*Directions:* Extract from the entries below, exactly as given, only the lines from the line containing "and Maria Elena Budan (equal parts)" to the line containing "testing and retraining", both lines included.

*** Records provided ***

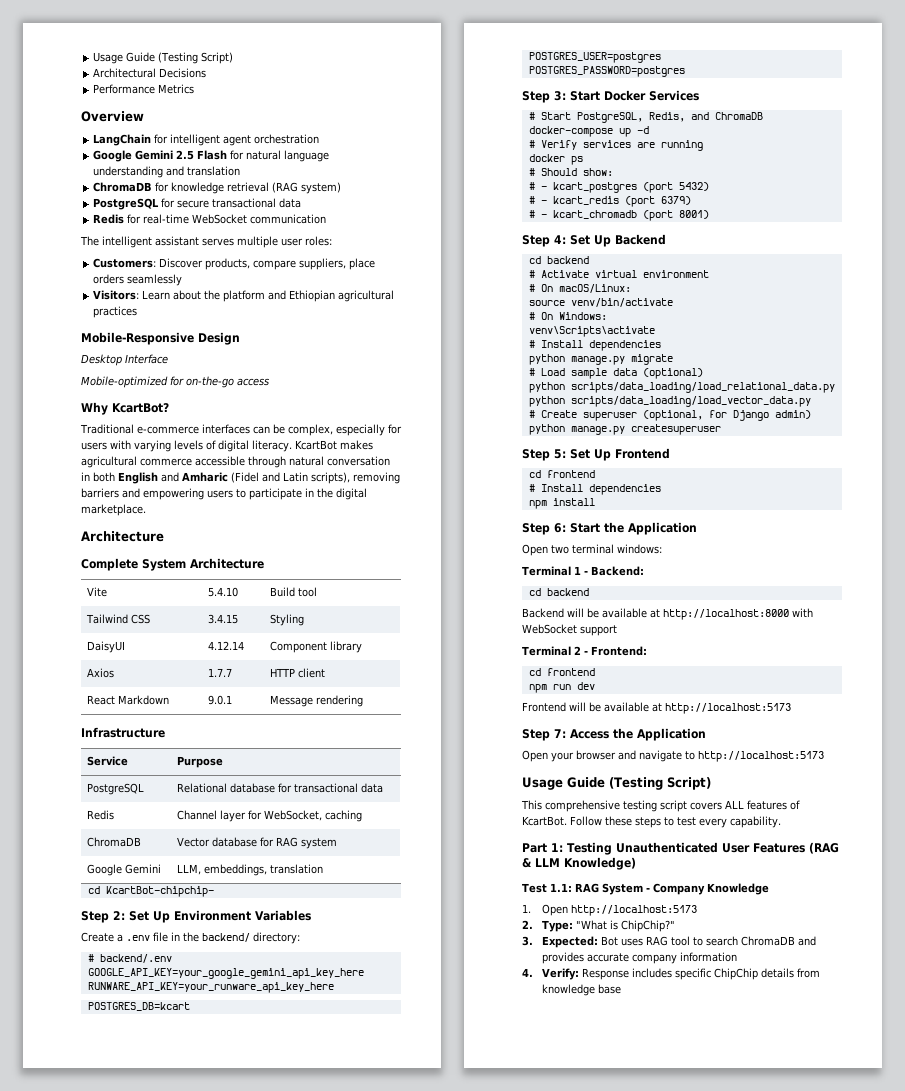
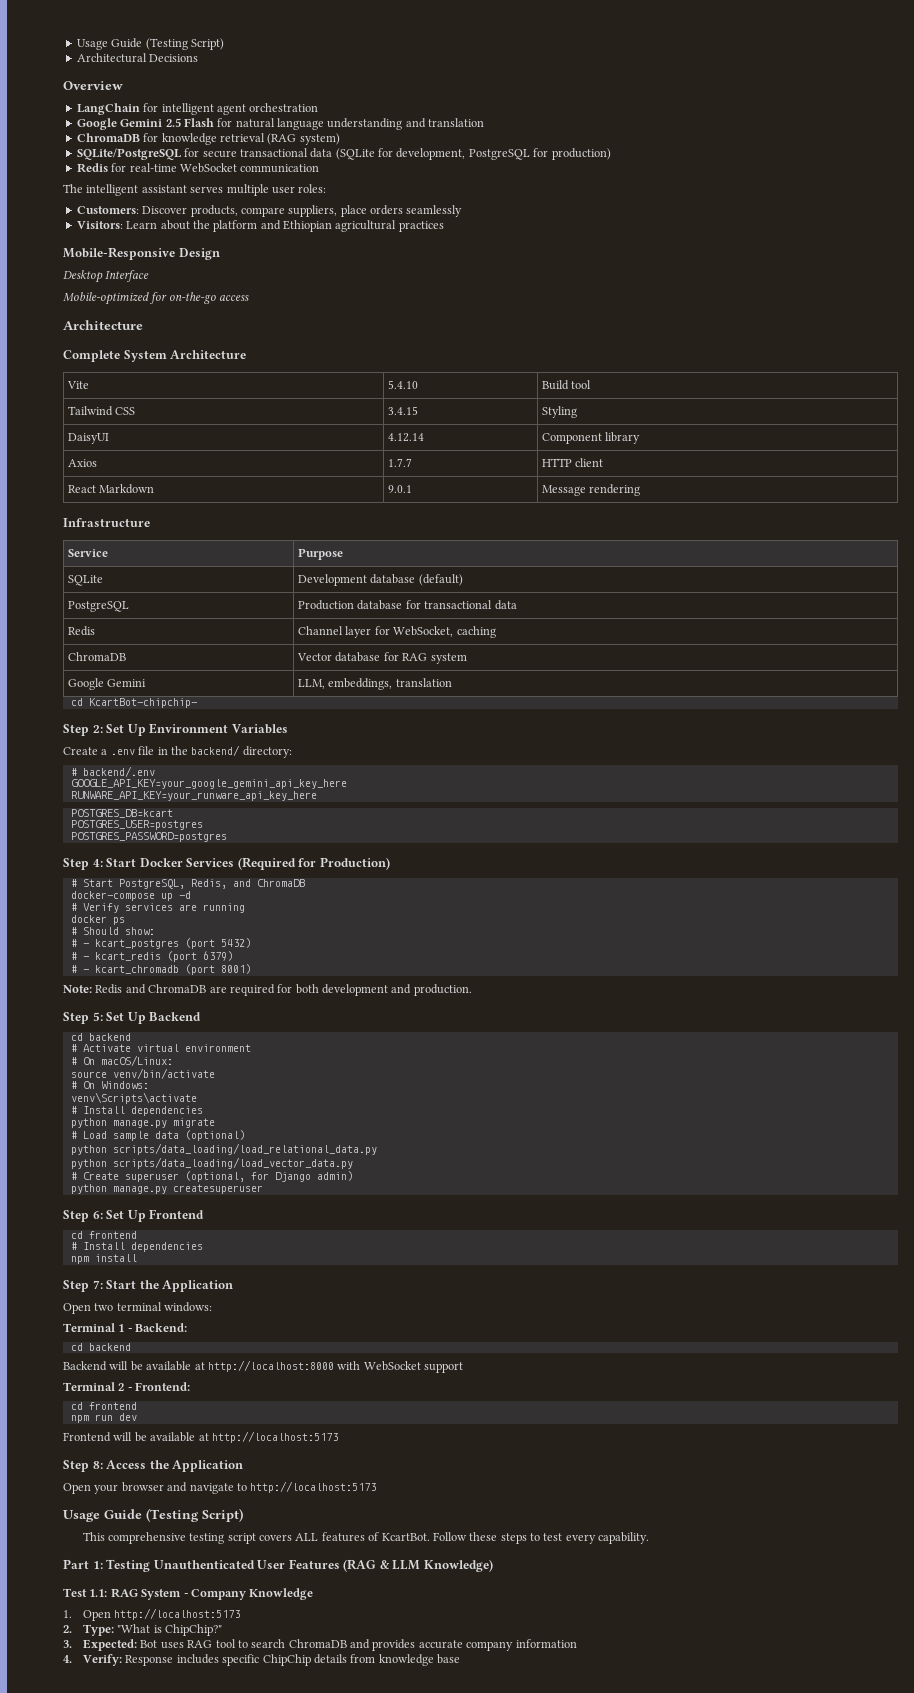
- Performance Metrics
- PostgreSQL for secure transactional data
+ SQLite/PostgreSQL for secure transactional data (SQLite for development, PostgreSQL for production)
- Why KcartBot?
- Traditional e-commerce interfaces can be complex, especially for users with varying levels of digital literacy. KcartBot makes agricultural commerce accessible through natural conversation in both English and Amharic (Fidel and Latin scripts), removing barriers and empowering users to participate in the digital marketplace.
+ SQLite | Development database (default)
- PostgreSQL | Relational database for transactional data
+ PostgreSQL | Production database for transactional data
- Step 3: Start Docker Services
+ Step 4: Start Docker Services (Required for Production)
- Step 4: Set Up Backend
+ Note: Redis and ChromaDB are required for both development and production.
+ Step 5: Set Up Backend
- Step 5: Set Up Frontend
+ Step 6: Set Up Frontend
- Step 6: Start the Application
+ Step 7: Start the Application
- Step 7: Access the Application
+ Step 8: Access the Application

*** End of Records provided ***
*** Records provided ***

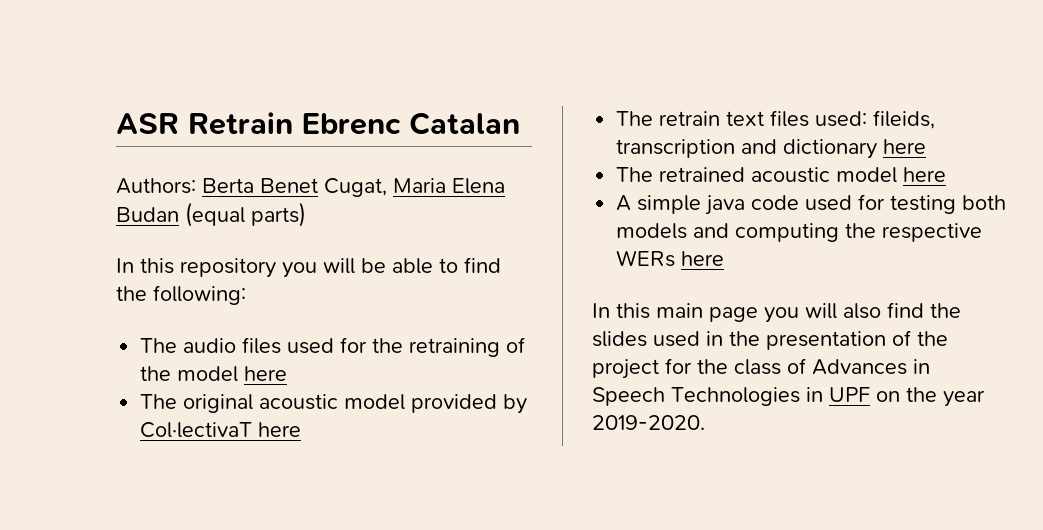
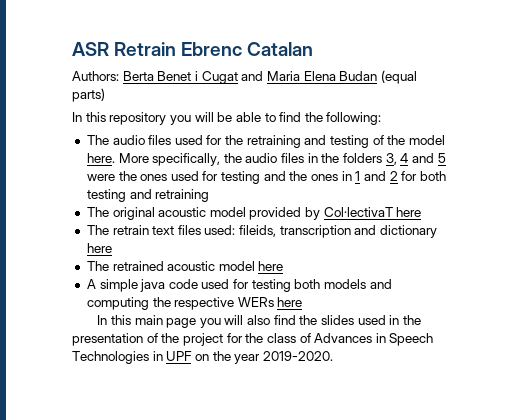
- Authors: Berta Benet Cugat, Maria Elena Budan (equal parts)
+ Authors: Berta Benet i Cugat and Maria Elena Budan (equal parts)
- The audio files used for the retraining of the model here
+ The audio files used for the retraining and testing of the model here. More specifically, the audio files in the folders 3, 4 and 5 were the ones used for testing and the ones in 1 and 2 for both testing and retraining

*** End of Records provided ***

*Solution to this problem:*
+ Authors: Berta Benet i Cugat and Maria Elena Budan (equal parts)
- The audio files used for the retraining of the model here
+ The audio files used for the retraining and testing of the model here. More specifically, the audio files in the folders 3, 4 and 5 were the ones used for testing and the ones in 1 and 2 for both testing and retraining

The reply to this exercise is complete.